But that may not enough. “So banks are also looking for ways to attract depositors to make investments that generate fees for the banks.” They are also “looking more into cost-efficiency and into finding a new business model that allows for better cross-selling opportunities,” said Marco Troiano, deputy head of the banks team at Scope Ratings. “This difficult environment is an opportunity for the European banking system to restructure. Sooner or later they may be facing competition from a large technology company, such as Amazon or Facebook, and they must be ready to compete with them.”

But European banks have problems beyond that. The European Union is looking at creating “a central authority to crack down on money laundering activity after a series of high-profile scandals have underlined Europe’s weaknesses in preventing dirty cash from flowing through its banks,” the Financial Times reports. “The body’s mission would be to police financial institutions’ compliance with EU rules on customer due diligence and other safeguards. The proposal would mark a significant ramping up of Europe’s response to a wave of money-laundering scandals over the past two years that have revealed ways for criminals to exploit the EU banking system.”

Count Dutch bank ING — which “became caught up in a string of scandals around the continent” — as a supporter of the proposal. “We’re absolutely in favor of tackling this on at least a European level, if not even beyond,” CEO Ralph Hamers told the paper. “ING has been at the center of some of the most high-profile compliance failures in Europe during the past year. It was charged a record-breaking €775 million penalty by Dutch authorities in 2018 for a series of failures that prosecutors said allowed companies to launder hundreds of millions of euros. It is being separately investigated by regulators and judicial authorities in Italy, where it has been banned from accepting new customers in the country since the start of the year, and said it ‘has experienced heightened scrutiny by authorities in various countries.’”

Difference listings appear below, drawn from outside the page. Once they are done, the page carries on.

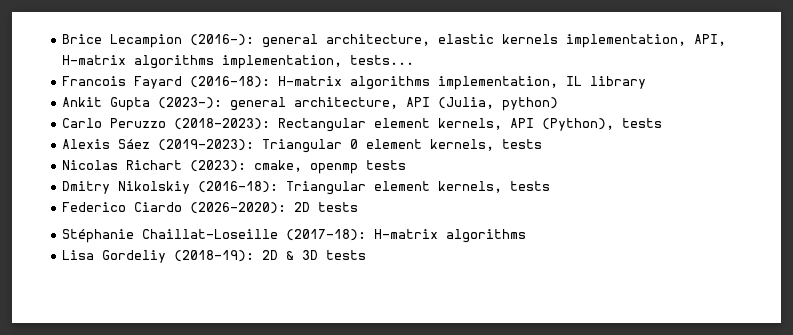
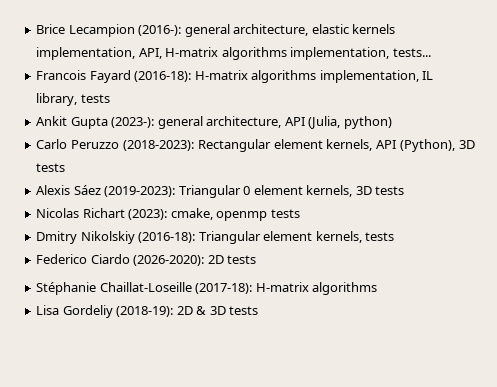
- Francois Fayard (2016-18): H-matrix algorithms implementation, IL library
+ Francois Fayard (2016-18): H-matrix algorithms implementation, IL library, tests
- Carlo Peruzzo (2018-2023): Rectangular element kernels, API (Python), tests
+ Carlo Peruzzo (2018-2023): Rectangular element kernels, API (Python), 3D tests
- Alexis Sáez (2019-2023): Triangular 0 element kernels, tests
+ Alexis Sáez (2019-2023): Triangular 0 element kernels, 3D tests

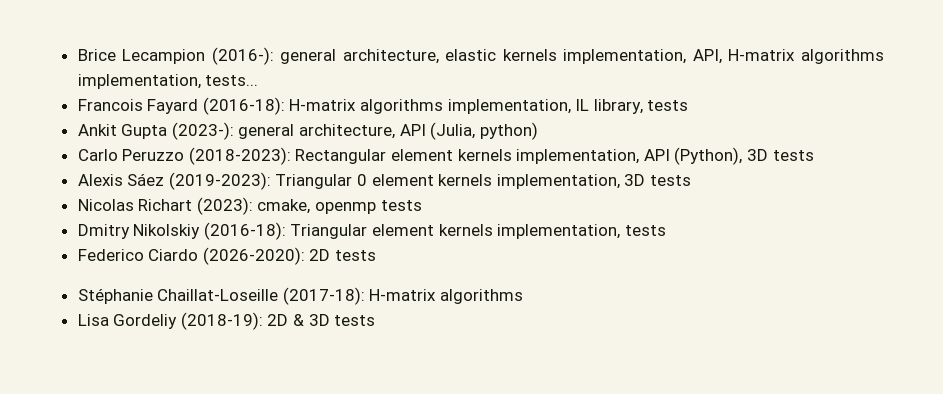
- Carlo Peruzzo (2018-2023): Rectangular element kernels, API (Python), 3D tests
+ Carlo Peruzzo (2018-2023): Rectangular element kernels implementation, API (Python), 3D tests
- Alexis Sáez (2019-2023): Triangular 0 element kernels, 3D tests
+ Alexis Sáez (2019-2023): Triangular 0 element kernels implementation, 3D tests
- Dmitry Nikolskiy (2016-18): Triangular element kernels, tests
+ Dmitry Nikolskiy (2016-18): Triangular element kernels implementation, tests

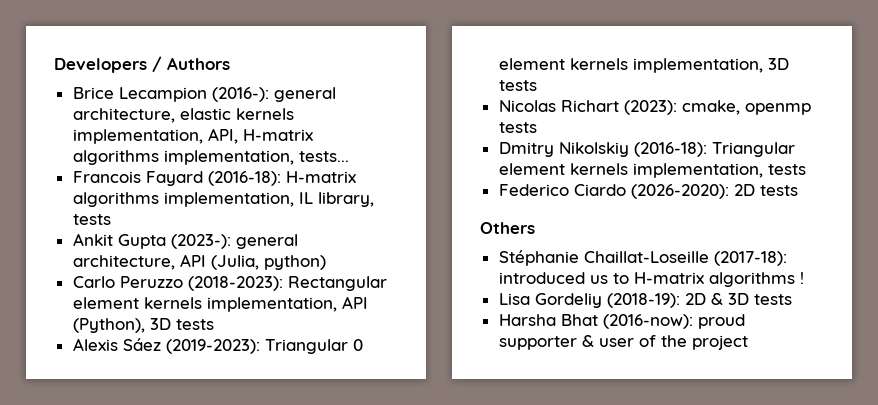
+ Developers / Authors
+ Others
- Stéphanie Chaillat-Loseille (2017-18): H-matrix algorithms
+ Stéphanie Chaillat-Loseille (2017-18): introduced us to H-matrix algorithms !
+ Harsha Bhat (2016-now): proud supporter & user of the project

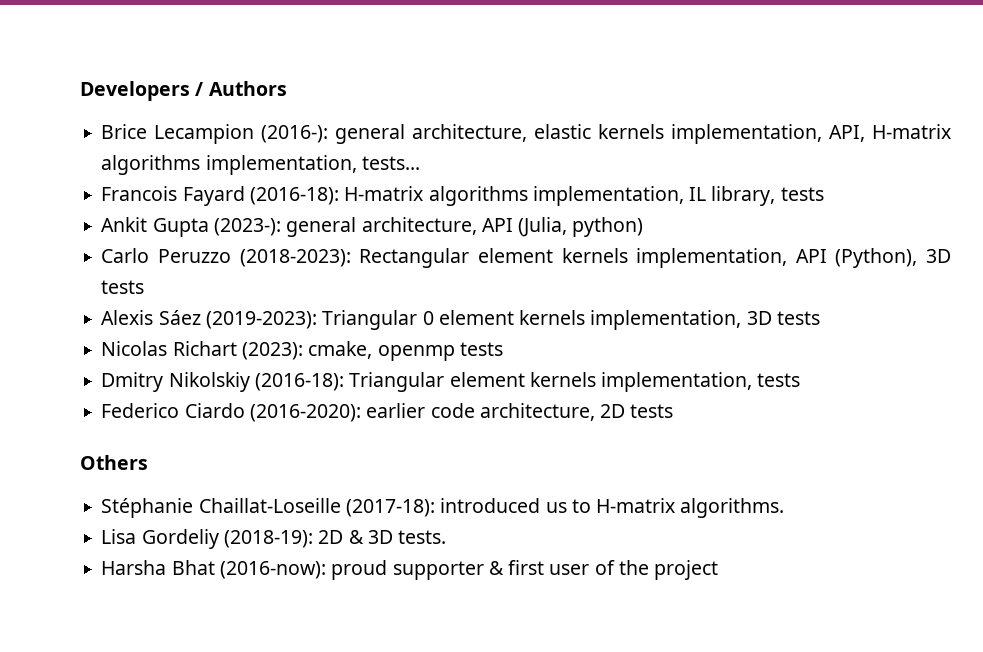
- Federico Ciardo (2026-2020): 2D tests
+ Federico Ciardo (2016-2020): earlier code architecture, 2D tests
- Stéphanie Chaillat-Loseille (2017-18): introduced us to H-matrix algorithms !
+ Stéphanie Chaillat-Loseille (2017-18): introduced us to H-matrix algorithms.
- Lisa Gordeliy (2018-19): 2D & 3D tests
+ Lisa Gordeliy (2018-19): 2D & 3D tests.
- Harsha Bhat (2016-now): proud supporter & user of the project
+ Harsha Bhat (2016-now): proud supporter & first user of the project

The proposal couldn’t be more timely, as Deutsche Bank officials “approved the sale of a chunk of Silicon Valley real estate to a Russian businessman despite objections from its U.S. reputational risk committee,” the Journal reports. “The lender’s Germany-based global reputational-risk committee approved the $72 million deal in May 2018, overruling concerns raised by executives including the one responsible for Deutsche Bank’s U.S. anti-money-laundering controls.”

“While disagreements within banks are common, the discord within Deutsche Bank was notable because it occurred while congressional lawmakers were scrutinizing the bank’s Russian business relationships. And the bank’s U.S. committee is rarely overruled. In the wake of the sale, some Deutsche Bank managers questioned whether the lender had learned from past lapses in compliance.”

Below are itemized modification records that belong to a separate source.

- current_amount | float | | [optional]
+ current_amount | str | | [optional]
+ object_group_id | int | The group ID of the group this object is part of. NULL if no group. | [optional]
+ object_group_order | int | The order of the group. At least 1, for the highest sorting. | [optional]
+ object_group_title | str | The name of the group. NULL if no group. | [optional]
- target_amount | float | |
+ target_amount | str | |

“After the sale went through, Deutsche Bank officials in the United States took the rare step of contacting the federal watchdog that polices financial crimes to report the bank’s own transaction as suspicious,” the New York Times reports. “So-called suspicious activity reports are common … but they generally involve activities conducted by banks’ customers or even their customers’ customers, not the banks themselves.”

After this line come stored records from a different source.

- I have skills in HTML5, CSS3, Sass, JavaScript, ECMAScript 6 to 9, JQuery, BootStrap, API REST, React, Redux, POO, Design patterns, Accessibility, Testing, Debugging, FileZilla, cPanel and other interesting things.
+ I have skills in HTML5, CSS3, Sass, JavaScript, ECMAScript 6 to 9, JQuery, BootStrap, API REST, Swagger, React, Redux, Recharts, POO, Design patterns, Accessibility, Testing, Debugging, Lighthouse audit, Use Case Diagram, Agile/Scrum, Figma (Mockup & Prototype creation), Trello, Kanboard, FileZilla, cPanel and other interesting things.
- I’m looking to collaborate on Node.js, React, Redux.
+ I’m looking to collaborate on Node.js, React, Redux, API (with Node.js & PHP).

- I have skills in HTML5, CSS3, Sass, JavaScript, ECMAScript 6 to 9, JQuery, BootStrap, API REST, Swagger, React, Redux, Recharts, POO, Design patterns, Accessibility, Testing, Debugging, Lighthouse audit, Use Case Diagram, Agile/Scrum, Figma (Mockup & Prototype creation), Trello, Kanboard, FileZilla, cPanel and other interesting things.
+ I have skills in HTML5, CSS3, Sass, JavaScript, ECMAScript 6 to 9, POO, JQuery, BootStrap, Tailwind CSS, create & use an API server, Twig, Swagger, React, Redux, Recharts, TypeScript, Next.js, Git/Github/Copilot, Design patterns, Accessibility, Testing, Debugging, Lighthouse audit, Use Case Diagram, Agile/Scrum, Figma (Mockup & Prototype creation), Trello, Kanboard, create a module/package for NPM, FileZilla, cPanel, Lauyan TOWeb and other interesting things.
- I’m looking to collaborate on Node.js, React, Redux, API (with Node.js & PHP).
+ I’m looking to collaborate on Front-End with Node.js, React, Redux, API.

Separately, in Greece, the country’s “chief anti-corruption prosecutor has accused Piraeus Bank, the country’s largest lender, of violating capital controls in transactions relating to Libra Group, a U.S. conglomerate that had earlier bailed it out. The case raises questions about the governance and stability of Greek banks, still struggling to recover from an eight-year crisis that saw national output fall by 25%.”

Wall Street Journal

Bank run in China

At least four small banks have been hit with deposit runs in the past few months as “China’s banking sector has been dogged by liquidity concerns, particularly among smaller regional banks that had expanded aggressively in recent years.” The latest bank to experience a run is Yichuan Bank, a small rural bank where customers for the third straight day “rushed to pull money out even as authorities stepped in forcefully to quell concerns around the latest troubled Chinese lender.”

Financial Times

No time to lose

Federal Reserve Board Chair Jerome Powell said this week that the recent dislocations in the short-term money market, caused by banks hoarding cash, won’t lead to looser capital rules on U.S. banks. But a long-term solution is required, the paper says. “Funding-market strains are likely to intensify towards the end of the year, a period when banks tend to pad out their balance sheets. If this is to avoid becoming an unseemly political row, that long-term solution may be needed fast.”

Elsewhere

Diving right in

Wells Fargo’s new CEO Charles Scharf told employees at a town hall meeting this week “he is trying to bring a fresh sense of urgency to solving Wells Fargo’s regulatory woes,” Reuters reports. Scharf, the former CEO at Visa and Bank of New York Mellon said he “is more hands-on in his early days than at his previous CEO roles in order to tackle the bank’s regulatory and operational problems. When he started as CEO jobs in that past, Scharf focused on learning about the companies, but at Wells Fargo, the need to develop controls has brought a sense of urgency.”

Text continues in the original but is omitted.